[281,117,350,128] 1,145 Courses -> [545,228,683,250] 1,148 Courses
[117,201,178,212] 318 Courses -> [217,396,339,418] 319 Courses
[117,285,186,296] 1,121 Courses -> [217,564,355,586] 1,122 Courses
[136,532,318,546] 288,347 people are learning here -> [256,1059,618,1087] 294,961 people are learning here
--------
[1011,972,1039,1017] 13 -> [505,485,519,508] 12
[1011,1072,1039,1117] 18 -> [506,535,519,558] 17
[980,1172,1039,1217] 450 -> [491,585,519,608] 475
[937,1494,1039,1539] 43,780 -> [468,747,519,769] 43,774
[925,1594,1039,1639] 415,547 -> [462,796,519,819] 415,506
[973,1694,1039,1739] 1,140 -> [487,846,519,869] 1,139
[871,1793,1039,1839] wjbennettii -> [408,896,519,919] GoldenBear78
--------
= ASSIGNMENT =
Scan the entries above. Copy each line that has the string "Courses".

= RESULT OF THIS EXERCISE =
[281,117,350,128] 1,145 Courses -> [545,228,683,250] 1,148 Courses
[117,201,178,212] 318 Courses -> [217,396,339,418] 319 Courses
[117,285,186,296] 1,121 Courses -> [217,564,355,586] 1,122 Courses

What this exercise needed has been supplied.